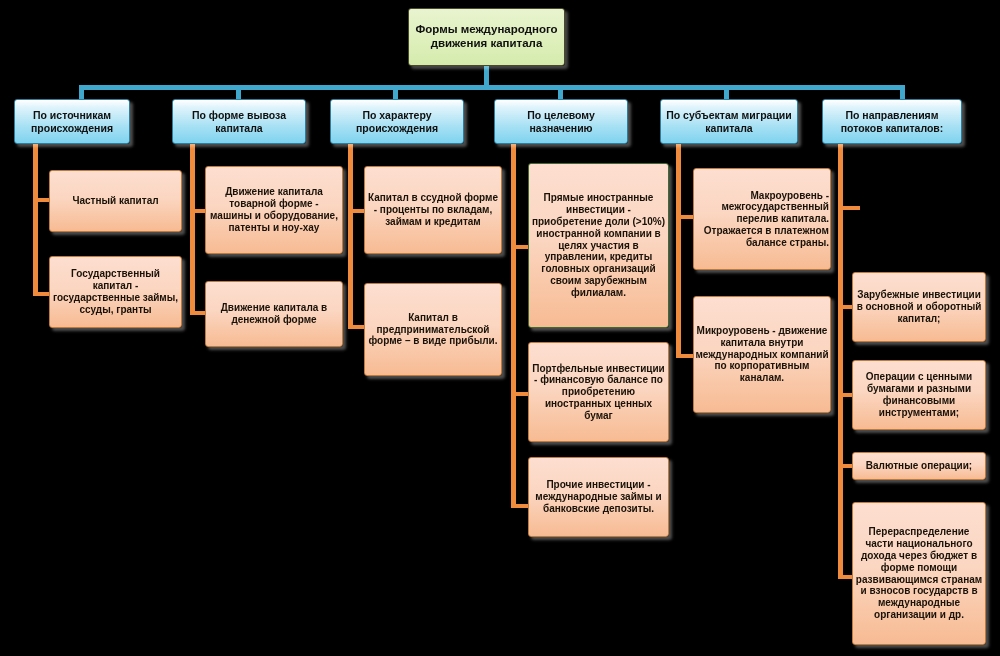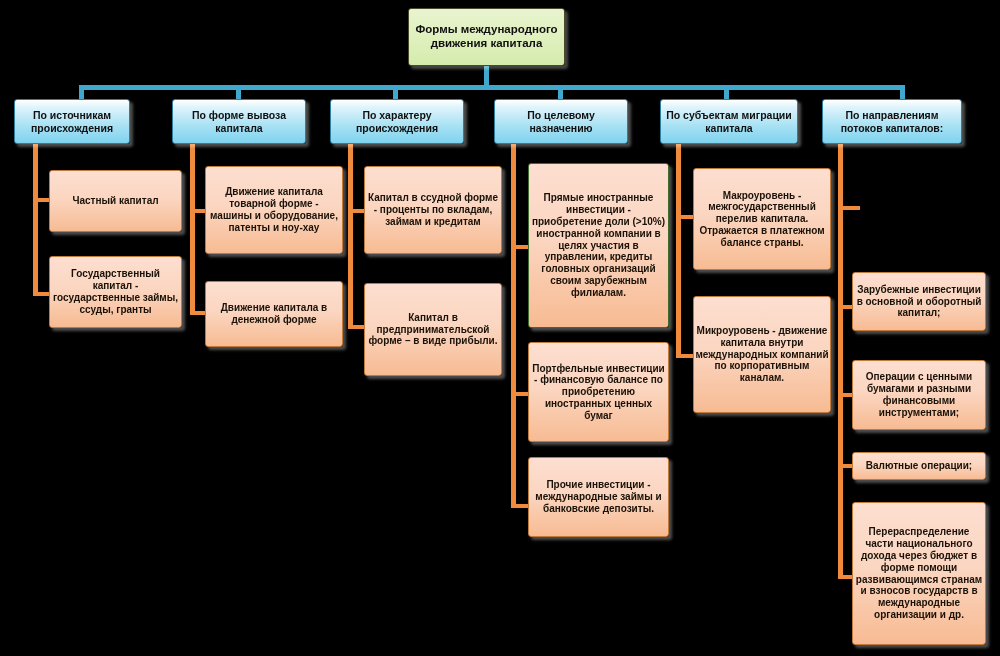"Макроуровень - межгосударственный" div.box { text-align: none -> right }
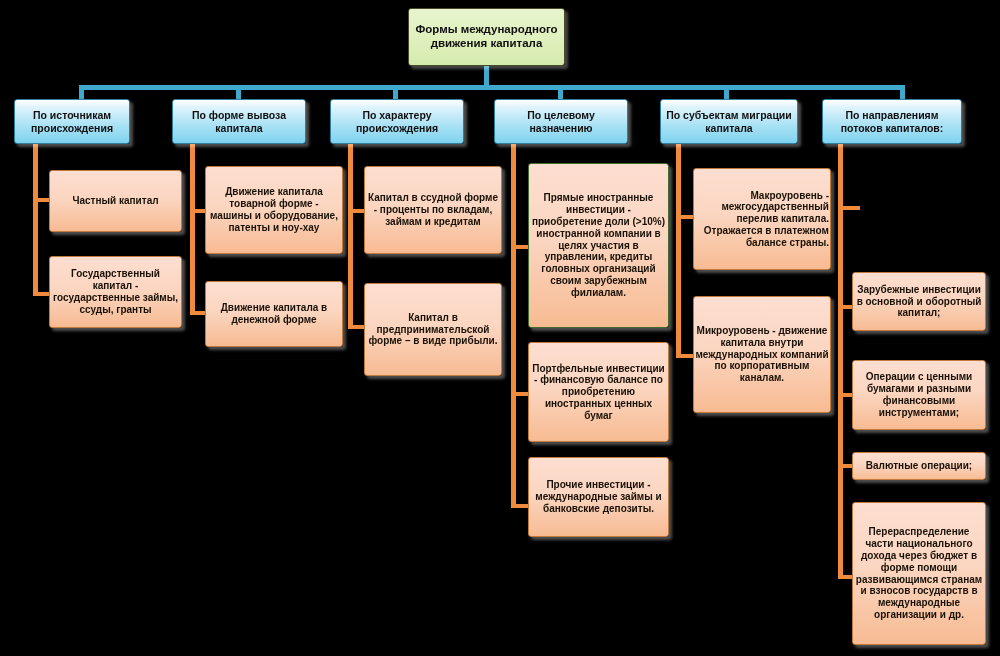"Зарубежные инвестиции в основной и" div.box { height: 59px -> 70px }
- - - - - - -
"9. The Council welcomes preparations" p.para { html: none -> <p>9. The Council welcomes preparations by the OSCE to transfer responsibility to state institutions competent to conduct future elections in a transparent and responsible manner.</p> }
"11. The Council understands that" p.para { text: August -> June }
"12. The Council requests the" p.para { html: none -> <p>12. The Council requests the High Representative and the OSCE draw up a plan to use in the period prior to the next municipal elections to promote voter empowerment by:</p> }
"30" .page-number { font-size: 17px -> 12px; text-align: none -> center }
- - - - - - -
YOUR GOAL: Find how many lines in the listing contain the word "para" and give that count alone.

RESULT FOR THIS EXERCISE: 3